[Change detection outputs]
┏━━

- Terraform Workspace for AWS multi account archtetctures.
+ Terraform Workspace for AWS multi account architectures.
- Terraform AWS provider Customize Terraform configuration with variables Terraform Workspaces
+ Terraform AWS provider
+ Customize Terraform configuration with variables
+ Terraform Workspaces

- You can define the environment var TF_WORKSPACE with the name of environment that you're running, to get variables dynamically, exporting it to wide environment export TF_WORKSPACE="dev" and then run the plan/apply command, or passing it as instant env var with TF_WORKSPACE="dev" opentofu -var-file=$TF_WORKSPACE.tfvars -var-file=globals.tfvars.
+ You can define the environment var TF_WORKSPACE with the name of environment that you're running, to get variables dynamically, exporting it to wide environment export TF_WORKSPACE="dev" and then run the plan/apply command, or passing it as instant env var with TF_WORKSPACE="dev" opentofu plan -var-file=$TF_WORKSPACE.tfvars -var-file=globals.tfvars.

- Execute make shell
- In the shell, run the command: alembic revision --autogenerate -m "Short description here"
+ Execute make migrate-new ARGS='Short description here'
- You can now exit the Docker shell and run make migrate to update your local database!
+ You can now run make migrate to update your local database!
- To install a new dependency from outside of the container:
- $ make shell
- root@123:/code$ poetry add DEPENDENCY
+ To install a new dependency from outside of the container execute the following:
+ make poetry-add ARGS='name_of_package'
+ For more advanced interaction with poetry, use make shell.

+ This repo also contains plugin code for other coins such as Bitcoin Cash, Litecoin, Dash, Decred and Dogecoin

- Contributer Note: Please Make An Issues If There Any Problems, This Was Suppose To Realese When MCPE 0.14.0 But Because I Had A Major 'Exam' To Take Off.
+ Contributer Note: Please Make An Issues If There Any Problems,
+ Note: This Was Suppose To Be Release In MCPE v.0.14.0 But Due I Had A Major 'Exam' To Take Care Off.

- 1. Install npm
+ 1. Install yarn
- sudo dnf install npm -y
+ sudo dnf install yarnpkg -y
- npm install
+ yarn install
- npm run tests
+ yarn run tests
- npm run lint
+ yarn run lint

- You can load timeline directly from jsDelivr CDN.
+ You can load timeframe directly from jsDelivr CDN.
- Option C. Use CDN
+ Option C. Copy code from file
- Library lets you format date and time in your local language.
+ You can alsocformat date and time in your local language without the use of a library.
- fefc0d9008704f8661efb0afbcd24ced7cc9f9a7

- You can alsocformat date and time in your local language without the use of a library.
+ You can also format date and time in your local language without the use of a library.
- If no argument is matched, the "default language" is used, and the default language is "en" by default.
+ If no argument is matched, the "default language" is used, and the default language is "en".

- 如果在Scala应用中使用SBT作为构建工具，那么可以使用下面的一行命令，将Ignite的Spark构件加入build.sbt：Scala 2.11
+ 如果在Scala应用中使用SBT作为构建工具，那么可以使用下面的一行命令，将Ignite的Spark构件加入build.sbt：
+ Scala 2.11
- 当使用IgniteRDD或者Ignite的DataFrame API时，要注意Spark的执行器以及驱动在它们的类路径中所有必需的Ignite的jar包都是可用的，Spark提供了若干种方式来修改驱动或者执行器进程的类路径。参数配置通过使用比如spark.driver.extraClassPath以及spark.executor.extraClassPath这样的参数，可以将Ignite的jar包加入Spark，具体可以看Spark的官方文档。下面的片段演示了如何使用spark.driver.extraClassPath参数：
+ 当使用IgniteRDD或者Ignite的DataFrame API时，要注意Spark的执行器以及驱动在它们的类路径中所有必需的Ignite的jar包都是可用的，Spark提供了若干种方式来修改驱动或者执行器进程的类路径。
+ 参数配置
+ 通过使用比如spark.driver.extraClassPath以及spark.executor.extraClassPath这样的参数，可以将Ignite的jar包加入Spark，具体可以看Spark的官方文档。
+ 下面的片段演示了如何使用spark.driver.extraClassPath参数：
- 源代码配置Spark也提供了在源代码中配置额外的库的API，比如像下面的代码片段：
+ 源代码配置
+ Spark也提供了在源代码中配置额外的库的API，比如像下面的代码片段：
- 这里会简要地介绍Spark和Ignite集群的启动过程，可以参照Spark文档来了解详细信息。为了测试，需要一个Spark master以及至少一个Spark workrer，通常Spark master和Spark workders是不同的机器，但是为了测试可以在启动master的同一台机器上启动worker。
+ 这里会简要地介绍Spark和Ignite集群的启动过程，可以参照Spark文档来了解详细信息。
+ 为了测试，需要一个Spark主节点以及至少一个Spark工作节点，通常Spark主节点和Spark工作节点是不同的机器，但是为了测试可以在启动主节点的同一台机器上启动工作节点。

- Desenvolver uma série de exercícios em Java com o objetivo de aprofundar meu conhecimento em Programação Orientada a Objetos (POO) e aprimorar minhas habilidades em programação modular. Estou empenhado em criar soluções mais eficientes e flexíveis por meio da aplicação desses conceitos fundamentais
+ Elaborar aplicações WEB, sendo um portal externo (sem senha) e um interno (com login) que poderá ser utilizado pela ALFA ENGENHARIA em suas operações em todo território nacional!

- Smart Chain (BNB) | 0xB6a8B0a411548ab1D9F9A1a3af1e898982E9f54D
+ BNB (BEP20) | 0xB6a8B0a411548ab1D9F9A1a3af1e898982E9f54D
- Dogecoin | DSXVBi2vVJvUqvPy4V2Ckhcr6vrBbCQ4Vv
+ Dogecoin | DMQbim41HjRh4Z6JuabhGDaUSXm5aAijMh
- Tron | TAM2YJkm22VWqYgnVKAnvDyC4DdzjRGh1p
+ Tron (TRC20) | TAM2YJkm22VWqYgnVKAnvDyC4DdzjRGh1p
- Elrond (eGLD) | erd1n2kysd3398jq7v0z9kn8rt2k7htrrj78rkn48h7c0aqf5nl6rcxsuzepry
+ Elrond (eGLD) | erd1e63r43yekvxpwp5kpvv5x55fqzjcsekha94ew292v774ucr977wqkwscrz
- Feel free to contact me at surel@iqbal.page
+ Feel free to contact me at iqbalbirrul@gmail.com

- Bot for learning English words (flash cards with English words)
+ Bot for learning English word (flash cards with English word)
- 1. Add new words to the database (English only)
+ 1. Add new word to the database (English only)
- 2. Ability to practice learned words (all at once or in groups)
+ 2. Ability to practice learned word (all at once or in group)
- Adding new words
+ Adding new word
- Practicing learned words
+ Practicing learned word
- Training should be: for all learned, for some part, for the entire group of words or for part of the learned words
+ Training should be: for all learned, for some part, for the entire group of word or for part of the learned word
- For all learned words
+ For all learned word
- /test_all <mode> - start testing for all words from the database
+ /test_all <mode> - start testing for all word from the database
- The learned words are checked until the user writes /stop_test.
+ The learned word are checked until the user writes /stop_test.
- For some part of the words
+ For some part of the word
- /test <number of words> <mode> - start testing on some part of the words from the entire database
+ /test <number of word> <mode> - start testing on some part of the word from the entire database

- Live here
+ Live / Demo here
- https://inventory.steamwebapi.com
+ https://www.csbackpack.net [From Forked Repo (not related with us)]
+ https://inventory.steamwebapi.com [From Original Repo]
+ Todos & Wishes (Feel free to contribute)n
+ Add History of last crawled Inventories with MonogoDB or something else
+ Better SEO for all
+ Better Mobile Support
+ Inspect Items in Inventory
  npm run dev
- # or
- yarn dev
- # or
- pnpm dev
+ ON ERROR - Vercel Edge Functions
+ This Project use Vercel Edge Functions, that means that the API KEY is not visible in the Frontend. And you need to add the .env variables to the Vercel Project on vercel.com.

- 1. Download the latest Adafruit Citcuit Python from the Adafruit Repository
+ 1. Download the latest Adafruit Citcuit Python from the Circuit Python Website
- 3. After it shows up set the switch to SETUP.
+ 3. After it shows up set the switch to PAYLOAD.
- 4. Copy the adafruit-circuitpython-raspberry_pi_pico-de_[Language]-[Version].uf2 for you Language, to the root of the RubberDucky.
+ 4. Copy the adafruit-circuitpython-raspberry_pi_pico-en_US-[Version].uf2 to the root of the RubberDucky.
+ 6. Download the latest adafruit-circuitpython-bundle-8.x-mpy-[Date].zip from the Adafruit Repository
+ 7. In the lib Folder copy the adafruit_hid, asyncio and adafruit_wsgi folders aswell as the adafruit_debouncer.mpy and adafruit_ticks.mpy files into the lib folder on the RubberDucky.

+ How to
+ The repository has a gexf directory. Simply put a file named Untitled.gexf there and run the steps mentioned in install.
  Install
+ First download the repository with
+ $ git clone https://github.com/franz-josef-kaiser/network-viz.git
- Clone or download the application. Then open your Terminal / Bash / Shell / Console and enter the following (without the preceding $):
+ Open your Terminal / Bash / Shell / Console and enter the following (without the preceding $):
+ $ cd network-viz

┗━━

# Directions
Read the entries and pick out all lines that include the word "After".

# Response box
- 3. After it shows up set the switch to SETUP.
+ 3. After it shows up set the switch to PAYLOAD.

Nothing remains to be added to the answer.